What to work on:
The stretch wanted below opens at the line containing "execute_dictation_workflow() | < 1 ms" and closes at the line containing "- In this example, a". Please return it exactly, with no other lines.
------------------------------------------------
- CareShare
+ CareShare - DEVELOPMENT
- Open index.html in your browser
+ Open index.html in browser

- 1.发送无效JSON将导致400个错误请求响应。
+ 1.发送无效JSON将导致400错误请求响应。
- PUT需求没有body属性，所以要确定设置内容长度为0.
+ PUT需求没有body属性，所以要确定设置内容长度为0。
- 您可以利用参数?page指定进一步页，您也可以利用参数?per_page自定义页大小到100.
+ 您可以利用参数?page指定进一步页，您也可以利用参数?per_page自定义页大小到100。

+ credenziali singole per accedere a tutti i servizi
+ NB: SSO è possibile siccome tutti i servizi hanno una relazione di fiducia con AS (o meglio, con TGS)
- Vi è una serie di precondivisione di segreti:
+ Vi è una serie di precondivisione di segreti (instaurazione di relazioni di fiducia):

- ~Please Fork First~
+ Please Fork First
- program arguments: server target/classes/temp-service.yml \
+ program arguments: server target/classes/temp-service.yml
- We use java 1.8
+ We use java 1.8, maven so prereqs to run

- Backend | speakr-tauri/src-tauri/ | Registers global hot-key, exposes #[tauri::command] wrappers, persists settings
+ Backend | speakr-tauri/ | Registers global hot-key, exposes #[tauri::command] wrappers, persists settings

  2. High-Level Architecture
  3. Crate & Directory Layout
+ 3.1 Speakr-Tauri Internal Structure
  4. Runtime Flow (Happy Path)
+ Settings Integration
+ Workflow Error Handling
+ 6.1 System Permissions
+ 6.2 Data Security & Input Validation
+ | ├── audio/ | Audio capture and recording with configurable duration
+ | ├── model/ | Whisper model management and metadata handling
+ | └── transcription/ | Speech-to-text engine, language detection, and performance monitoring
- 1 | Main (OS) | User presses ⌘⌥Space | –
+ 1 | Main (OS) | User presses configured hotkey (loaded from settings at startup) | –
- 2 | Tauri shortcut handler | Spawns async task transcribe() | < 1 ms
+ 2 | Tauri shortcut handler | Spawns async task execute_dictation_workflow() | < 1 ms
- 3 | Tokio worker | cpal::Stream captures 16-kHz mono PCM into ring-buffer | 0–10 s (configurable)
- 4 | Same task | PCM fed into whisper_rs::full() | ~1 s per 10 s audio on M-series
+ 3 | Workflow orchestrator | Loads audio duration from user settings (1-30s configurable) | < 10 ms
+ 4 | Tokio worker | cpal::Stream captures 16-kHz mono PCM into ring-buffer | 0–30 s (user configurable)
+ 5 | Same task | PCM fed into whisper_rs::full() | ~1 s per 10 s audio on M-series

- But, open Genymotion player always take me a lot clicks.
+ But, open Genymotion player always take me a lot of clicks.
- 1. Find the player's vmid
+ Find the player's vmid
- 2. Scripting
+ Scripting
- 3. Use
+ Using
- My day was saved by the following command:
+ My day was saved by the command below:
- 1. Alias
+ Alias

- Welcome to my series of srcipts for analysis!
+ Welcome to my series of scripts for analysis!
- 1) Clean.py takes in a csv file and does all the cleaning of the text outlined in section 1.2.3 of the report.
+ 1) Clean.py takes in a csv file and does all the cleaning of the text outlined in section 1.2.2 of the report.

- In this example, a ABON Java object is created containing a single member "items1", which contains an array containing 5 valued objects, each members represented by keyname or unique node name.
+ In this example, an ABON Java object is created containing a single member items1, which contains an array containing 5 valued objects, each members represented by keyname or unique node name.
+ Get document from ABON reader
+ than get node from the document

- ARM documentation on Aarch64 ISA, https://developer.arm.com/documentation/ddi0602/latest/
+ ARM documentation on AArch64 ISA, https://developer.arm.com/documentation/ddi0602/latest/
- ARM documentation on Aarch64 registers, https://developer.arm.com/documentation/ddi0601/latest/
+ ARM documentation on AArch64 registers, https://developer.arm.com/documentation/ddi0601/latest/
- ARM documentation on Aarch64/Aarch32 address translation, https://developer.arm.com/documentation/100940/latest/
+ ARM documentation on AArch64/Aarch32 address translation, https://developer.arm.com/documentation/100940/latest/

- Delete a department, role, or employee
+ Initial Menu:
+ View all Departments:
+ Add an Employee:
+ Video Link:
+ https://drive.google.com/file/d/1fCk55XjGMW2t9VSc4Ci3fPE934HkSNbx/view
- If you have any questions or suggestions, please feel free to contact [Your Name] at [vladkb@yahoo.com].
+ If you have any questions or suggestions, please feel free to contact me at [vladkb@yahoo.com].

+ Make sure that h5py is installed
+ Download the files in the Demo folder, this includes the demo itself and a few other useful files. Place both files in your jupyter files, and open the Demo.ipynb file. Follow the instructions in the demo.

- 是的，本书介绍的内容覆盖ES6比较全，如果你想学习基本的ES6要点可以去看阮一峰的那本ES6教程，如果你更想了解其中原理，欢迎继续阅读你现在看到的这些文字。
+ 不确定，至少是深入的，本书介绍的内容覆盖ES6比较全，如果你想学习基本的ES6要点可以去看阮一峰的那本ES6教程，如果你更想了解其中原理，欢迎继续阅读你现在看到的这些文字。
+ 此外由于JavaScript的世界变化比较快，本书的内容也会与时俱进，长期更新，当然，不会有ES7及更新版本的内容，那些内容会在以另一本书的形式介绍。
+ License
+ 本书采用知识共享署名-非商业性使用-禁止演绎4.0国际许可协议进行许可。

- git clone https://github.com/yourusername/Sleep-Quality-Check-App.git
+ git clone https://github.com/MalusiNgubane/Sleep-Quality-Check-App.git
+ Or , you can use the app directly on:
------------------------------------------------
Exercise solution:
+ 2 | Tauri shortcut handler | Spawns async task execute_dictation_workflow() | < 1 ms
- 3 | Tokio worker | cpal::Stream captures 16-kHz mono PCM into ring-buffer | 0–10 s (configurable)
- 4 | Same task | PCM fed into whisper_rs::full() | ~1 s per 10 s audio on M-series
+ 3 | Workflow orchestrator | Loads audio duration from user settings (1-30s configurable) | < 10 ms
+ 4 | Tokio worker | cpal::Stream captures 16-kHz mono PCM into ring-buffer | 0–30 s (user configurable)
+ 5 | Same task | PCM fed into whisper_rs::full() | ~1 s per 10 s audio on M-series

- But, open Genymotion player always take me a lot clicks.
+ But, open Genymotion player always take me a lot of clicks.
- 1. Find the player's vmid
+ Find the player's vmid
- 2. Scripting
+ Scripting
- 3. Use
+ Using
- My day was saved by the following command:
+ My day was saved by the command below:
- 1. Alias
+ Alias

- Welcome to my series of srcipts for analysis!
+ Welcome to my series of scripts for analysis!
- 1) Clean.py takes in a csv file and does all the cleaning of the text outlined in section 1.2.3 of the report.
+ 1) Clean.py takes in a csv file and does all the cleaning of the text outlined in section 1.2.2 of the report.

- In this example, a ABON Java object is created containing a single member "items1", which contains an array containing 5 valued objects, each members represented by keyname or unique node name.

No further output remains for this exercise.